Research shows that the use of α1-blockers in combination with uroflowmetry biofeedback is more effective than either treatment alone for improving urinary symptoms and quality of life in women with dysfunctional voiding and recurrent urinary tract infection (UTI).
The findings come from a randomised study undertaken by Daniele Minardi (Università Politecnica delle Marche, Ancona, Italy) and team, results of which are reported this month in the International Journal of Urology.

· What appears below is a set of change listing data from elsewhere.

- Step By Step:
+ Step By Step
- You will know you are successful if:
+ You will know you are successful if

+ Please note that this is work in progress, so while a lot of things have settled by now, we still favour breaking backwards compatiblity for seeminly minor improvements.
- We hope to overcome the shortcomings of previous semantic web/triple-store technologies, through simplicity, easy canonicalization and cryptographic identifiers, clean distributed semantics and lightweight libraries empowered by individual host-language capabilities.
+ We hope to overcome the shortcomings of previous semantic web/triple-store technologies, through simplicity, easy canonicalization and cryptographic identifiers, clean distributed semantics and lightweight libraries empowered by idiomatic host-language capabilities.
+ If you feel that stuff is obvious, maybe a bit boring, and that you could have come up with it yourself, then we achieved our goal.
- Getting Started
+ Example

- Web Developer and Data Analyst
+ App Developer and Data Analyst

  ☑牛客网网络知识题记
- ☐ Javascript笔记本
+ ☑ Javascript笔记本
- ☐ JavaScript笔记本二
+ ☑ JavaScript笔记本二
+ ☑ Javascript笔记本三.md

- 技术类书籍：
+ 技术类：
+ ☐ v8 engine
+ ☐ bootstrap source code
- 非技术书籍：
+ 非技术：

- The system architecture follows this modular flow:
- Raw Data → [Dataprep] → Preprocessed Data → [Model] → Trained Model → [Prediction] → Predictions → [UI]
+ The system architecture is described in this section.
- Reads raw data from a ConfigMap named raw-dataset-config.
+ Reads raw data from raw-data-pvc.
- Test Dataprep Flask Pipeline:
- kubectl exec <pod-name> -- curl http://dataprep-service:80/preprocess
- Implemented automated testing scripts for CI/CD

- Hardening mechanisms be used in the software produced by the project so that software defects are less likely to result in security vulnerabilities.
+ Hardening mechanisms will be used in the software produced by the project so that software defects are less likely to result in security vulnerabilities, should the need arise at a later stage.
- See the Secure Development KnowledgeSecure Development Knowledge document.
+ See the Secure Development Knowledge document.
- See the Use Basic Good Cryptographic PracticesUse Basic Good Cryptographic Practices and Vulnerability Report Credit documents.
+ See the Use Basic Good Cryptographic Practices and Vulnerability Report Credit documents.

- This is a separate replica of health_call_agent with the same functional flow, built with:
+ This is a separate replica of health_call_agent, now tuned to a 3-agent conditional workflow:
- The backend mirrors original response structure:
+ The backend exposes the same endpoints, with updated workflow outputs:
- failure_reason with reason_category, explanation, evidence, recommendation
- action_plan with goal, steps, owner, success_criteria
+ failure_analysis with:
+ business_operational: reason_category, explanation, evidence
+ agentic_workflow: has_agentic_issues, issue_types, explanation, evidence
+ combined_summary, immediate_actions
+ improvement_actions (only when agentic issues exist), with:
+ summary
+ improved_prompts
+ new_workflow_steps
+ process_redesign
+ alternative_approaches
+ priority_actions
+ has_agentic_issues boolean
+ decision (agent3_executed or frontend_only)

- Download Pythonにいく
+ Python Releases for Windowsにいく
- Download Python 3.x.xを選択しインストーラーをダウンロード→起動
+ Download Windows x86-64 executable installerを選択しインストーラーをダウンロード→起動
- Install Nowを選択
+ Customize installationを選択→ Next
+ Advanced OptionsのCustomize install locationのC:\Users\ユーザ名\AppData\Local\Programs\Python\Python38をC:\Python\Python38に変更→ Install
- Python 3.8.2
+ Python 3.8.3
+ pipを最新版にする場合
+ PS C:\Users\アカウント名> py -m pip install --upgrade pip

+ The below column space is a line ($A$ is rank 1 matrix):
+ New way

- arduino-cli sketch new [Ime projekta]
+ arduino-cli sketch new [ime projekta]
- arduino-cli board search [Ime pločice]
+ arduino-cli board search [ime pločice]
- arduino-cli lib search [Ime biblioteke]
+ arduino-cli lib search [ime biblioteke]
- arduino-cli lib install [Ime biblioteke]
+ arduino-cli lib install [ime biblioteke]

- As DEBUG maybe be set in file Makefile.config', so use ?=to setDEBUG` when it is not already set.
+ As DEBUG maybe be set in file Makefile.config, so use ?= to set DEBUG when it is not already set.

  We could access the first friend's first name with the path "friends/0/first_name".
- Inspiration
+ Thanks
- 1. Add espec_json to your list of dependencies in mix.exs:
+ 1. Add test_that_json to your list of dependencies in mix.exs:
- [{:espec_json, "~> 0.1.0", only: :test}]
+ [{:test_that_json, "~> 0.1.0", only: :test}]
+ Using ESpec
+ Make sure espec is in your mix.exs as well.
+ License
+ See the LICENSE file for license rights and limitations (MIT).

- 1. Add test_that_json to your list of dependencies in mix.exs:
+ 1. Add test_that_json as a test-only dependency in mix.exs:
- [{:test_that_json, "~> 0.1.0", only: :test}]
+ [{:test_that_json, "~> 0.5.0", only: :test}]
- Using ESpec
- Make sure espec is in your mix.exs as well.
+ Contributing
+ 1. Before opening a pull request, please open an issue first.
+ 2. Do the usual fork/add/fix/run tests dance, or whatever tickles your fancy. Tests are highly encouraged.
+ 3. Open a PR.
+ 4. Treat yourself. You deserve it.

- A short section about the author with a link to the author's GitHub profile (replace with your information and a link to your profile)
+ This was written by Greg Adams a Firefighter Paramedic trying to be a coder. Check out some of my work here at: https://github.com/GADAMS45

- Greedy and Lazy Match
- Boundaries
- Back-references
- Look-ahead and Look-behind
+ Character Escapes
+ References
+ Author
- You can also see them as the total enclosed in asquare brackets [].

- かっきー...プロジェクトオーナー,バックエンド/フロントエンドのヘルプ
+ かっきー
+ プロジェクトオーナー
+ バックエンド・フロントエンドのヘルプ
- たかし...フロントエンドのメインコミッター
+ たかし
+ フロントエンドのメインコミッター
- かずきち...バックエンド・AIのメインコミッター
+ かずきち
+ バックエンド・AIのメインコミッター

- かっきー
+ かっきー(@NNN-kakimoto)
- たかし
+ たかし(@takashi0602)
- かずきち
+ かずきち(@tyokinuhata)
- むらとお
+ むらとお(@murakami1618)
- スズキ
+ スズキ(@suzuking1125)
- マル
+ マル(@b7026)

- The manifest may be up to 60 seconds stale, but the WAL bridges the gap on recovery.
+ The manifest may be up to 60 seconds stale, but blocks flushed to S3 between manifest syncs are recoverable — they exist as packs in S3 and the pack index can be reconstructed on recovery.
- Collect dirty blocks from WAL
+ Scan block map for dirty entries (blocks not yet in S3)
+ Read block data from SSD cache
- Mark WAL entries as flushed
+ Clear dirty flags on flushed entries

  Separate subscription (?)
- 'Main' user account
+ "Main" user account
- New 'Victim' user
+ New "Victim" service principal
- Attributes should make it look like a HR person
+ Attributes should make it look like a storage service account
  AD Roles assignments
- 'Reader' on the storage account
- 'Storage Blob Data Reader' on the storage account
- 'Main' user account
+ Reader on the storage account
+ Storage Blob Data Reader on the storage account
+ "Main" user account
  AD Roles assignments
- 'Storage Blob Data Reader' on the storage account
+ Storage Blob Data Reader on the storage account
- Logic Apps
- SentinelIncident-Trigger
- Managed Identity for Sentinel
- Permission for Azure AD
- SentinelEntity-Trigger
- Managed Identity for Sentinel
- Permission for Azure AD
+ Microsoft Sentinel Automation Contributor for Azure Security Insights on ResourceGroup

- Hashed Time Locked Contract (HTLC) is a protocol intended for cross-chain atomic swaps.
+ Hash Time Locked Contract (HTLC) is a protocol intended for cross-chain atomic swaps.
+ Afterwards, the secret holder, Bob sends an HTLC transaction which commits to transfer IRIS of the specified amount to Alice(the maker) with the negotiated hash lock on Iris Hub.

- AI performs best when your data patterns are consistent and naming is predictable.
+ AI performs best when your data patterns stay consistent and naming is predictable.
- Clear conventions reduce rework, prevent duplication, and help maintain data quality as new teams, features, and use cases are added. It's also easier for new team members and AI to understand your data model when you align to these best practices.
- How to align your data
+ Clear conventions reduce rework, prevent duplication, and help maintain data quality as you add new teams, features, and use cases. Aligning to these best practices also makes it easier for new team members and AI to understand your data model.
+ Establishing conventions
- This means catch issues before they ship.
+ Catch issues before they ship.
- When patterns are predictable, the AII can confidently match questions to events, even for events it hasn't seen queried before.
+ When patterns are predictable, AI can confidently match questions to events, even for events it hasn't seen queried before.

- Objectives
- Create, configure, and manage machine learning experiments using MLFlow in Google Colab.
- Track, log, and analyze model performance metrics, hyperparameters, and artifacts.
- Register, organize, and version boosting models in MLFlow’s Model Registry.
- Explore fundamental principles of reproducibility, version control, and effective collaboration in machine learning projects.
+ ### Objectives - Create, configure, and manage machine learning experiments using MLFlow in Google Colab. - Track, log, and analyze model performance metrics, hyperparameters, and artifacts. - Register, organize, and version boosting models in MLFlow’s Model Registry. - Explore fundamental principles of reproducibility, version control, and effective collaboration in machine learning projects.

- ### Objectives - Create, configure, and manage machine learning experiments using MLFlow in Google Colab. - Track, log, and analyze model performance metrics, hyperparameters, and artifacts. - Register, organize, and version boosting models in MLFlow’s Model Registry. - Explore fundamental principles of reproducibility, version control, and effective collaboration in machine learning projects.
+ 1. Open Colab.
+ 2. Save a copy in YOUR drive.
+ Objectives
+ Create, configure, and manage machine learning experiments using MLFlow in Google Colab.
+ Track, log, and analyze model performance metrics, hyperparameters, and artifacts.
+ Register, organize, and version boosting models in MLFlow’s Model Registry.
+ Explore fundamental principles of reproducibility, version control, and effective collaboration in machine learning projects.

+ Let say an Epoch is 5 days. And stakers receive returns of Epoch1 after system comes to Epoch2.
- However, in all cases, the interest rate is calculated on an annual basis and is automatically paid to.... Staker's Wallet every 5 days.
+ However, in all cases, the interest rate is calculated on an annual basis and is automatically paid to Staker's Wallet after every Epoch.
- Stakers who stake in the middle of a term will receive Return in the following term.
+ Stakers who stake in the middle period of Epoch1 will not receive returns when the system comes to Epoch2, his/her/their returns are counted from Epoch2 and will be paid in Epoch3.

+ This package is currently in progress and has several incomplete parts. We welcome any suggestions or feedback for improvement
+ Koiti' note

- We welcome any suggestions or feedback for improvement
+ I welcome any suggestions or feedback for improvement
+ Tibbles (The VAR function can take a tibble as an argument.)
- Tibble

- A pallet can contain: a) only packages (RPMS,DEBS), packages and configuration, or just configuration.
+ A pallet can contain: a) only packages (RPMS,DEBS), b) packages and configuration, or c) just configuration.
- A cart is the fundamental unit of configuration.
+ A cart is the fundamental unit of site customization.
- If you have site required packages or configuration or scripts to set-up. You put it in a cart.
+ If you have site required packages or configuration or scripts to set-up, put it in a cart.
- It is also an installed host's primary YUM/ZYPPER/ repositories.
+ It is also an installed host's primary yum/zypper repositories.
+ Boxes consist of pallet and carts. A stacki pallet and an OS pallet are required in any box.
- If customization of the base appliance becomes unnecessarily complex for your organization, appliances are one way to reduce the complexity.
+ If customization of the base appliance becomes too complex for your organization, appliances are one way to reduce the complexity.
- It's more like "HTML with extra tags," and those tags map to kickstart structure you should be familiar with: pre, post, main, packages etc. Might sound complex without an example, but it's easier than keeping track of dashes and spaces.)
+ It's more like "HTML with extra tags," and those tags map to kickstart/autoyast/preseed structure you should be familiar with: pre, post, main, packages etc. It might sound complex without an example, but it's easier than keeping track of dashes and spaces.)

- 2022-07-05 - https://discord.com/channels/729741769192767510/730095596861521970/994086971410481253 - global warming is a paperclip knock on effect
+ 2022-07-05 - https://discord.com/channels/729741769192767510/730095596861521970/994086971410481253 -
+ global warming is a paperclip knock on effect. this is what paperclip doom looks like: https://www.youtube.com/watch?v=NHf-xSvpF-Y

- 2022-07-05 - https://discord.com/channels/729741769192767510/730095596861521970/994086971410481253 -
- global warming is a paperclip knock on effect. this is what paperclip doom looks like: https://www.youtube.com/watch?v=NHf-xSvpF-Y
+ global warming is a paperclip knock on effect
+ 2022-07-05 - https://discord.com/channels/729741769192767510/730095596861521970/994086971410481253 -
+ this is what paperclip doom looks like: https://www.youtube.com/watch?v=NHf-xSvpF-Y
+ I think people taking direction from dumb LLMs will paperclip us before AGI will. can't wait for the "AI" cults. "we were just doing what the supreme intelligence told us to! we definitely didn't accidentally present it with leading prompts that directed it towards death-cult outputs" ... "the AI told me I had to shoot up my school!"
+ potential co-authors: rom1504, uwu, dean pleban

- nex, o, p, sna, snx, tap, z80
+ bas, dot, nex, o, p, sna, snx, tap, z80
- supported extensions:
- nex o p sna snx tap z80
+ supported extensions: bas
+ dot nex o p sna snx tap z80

Minardi’s team recruited 155 nulliparous women who had suffered recurrent UTIs for at least 3 years, with at least three symptomatic episodes over a 12-month period. The women were randomly assigned to receive one of four regimens: (A) uroflowmetry biofeedback for 10 weeks; (B) an α1-antagonist drug taken daily for 3 months; (C) uroflowmetry biofeedback plus an α1-blocker; or (D) no treatment.
In all, 128 women completed the study and were included in the analysis. Their mean age was 25.3 years, the baseline prevalence of storage symptoms ranged from 61.1% to 78.4% across the groups and emptying symptoms ranged from 61.1% to 77.1%.
The women were followed up for 1 year. At the final assessment, the prevalence of storage symptoms had declined to 59.2%, 66.6% and 39.2% in treatment groups A, B and C, respectively, but was unchanged in group D, at 61.1%.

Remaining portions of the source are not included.